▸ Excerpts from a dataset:
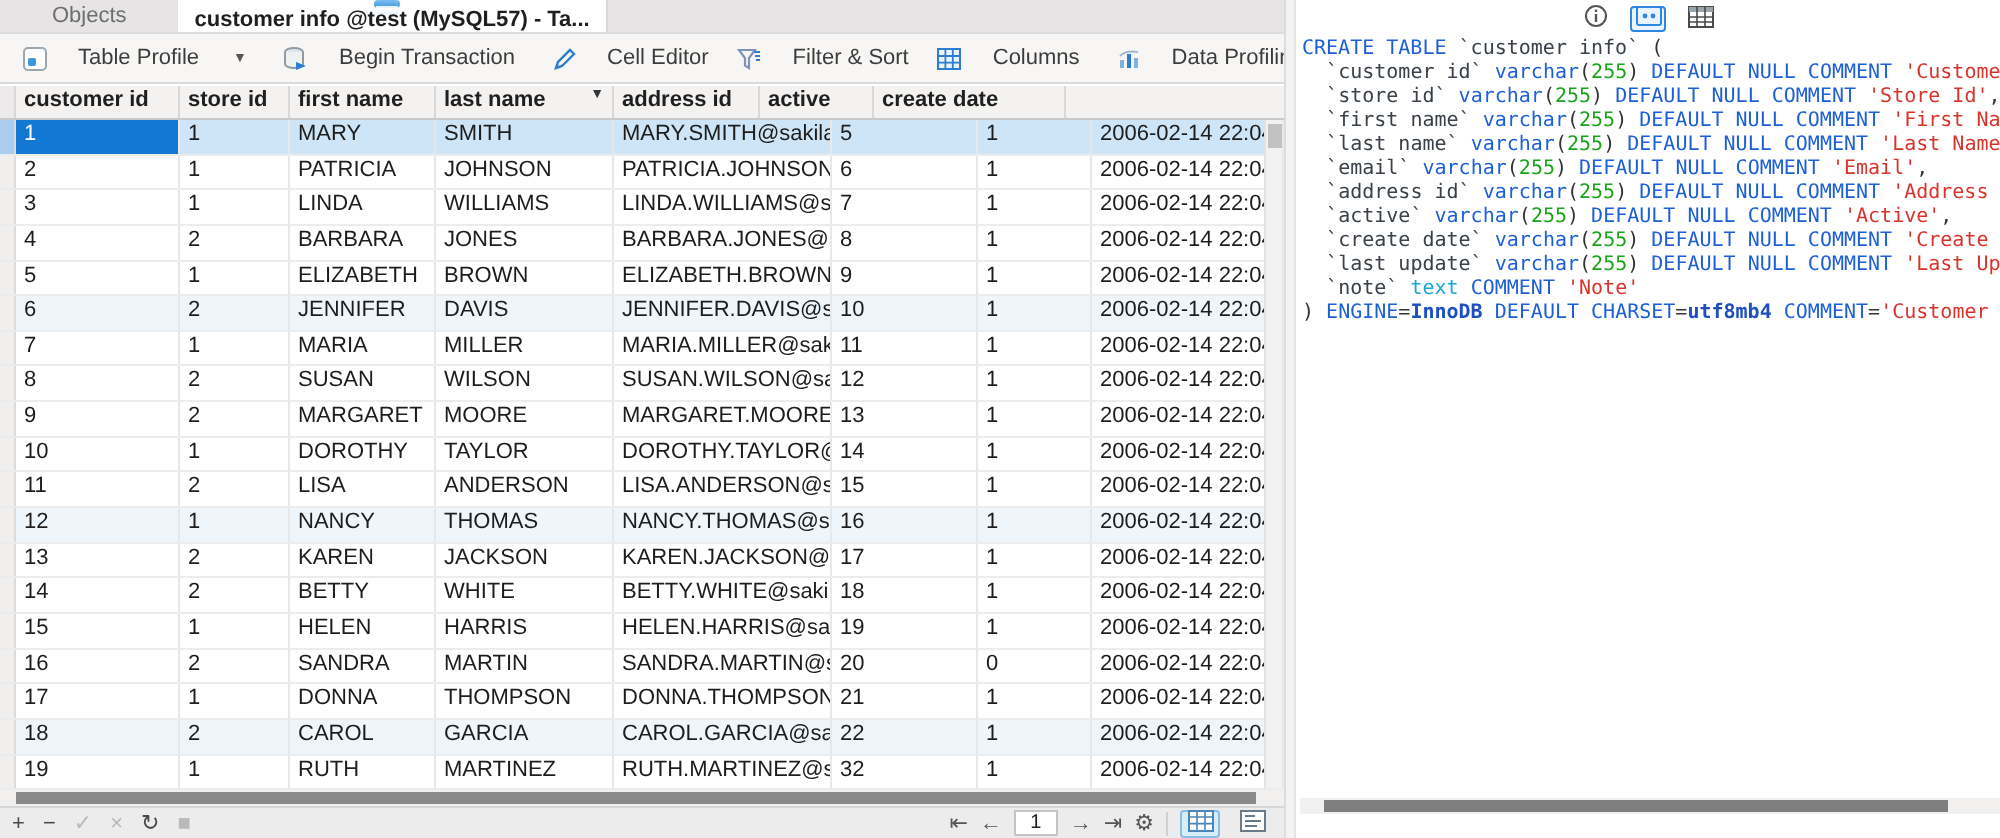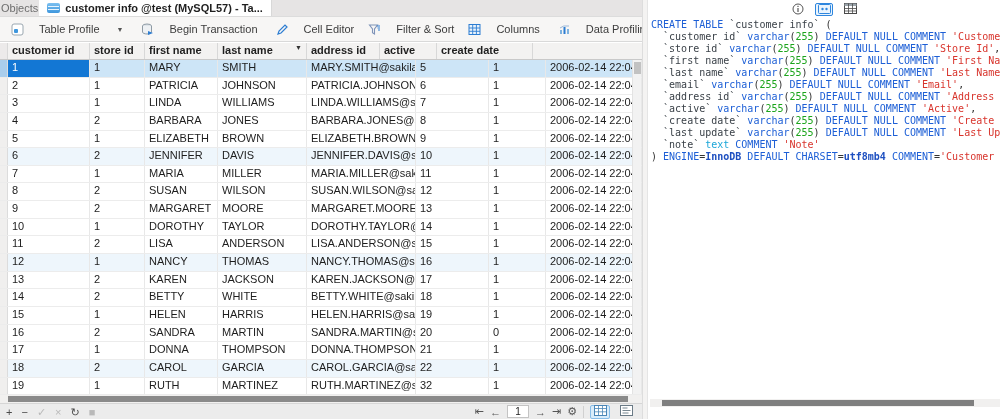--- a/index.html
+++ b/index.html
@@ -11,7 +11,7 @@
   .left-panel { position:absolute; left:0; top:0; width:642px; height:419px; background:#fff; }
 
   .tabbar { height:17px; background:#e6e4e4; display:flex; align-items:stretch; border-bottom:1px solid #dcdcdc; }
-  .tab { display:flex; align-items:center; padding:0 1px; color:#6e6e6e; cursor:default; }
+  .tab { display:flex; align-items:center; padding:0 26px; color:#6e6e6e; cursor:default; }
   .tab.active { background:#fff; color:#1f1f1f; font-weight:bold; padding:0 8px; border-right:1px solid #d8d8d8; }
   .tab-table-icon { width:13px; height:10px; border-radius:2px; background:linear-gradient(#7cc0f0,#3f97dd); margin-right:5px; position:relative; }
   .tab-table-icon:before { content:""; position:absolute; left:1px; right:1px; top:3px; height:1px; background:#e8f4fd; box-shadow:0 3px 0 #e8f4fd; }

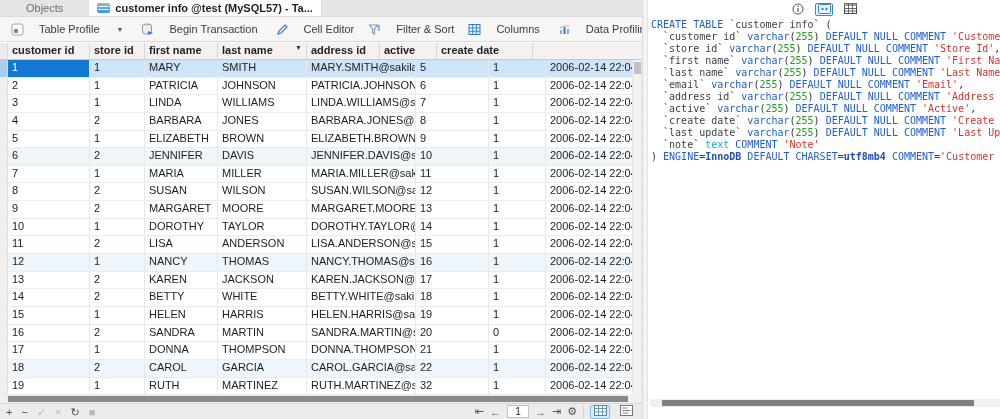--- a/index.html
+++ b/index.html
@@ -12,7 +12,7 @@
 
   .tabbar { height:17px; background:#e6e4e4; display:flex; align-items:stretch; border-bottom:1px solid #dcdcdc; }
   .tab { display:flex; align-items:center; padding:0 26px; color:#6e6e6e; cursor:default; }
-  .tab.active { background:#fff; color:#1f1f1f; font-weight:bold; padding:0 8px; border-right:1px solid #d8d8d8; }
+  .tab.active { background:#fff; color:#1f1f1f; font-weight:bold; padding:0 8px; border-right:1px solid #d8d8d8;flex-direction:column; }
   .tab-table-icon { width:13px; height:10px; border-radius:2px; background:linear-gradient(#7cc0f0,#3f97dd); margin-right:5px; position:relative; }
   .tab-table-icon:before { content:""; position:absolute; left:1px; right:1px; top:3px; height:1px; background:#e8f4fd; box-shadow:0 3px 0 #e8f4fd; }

▸ DIRECTIONS:
The entries are to be transcribed in full. Their pictures are not.

▸ OUTPUT BELOW:
--- a/index.html
+++ b/index.html
@@ -11,7 +11,7 @@
   .left-panel { position:absolute; left:0; top:0; width:642px; height:419px; background:#fff; }
 
   .tabbar { height:17px; background:#e6e4e4; display:flex; align-items:stretch; border-bottom:1px solid #dcdcdc; }
-  .tab { display:flex; align-items:center; padding:0 1px; color:#6e6e6e; cursor:default; }
+  .tab { display:flex; align-items:center; padding:0 26px; color:#6e6e6e; cursor:default; }
   .tab.active { background:#fff; color:#1f1f1f; font-weight:bold; padding:0 8px; border-right:1px solid #d8d8d8; }
   .tab-table-icon { width:13px; height:10px; border-radius:2px; background:linear-gradient(#7cc0f0,#3f97dd); margin-right:5px; position:relative; }
   .tab-table-icon:before { content:""; position:absolute; left:1px; right:1px; top:3px; height:1px; background:#e8f4fd; box-shadow:0 3px 0 #e8f4fd; }

--- a/index.html
+++ b/index.html
@@ -12,7 +12,7 @@
 
   .tabbar { height:17px; background:#e6e4e4; display:flex; align-items:stretch; border-bottom:1px solid #dcdcdc; }
   .tab { display:flex; align-items:center; padding:0 26px; color:#6e6e6e; cursor:default; }
-  .tab.active { background:#fff; color:#1f1f1f; font-weight:bold; padding:0 8px; border-right:1px solid #d8d8d8; }
+  .tab.active { background:#fff; color:#1f1f1f; font-weight:bold; padding:0 8px; border-right:1px solid #d8d8d8;flex-direction:column; }
   .tab-table-icon { width:13px; height:10px; border-radius:2px; background:linear-gradient(#7cc0f0,#3f97dd); margin-right:5px; position:relative; }
   .tab-table-icon:before { content:""; position:absolute; left:1px; right:1px; top:3px; height:1px; background:#e8f4fd; box-shadow:0 3px 0 #e8f4fd; }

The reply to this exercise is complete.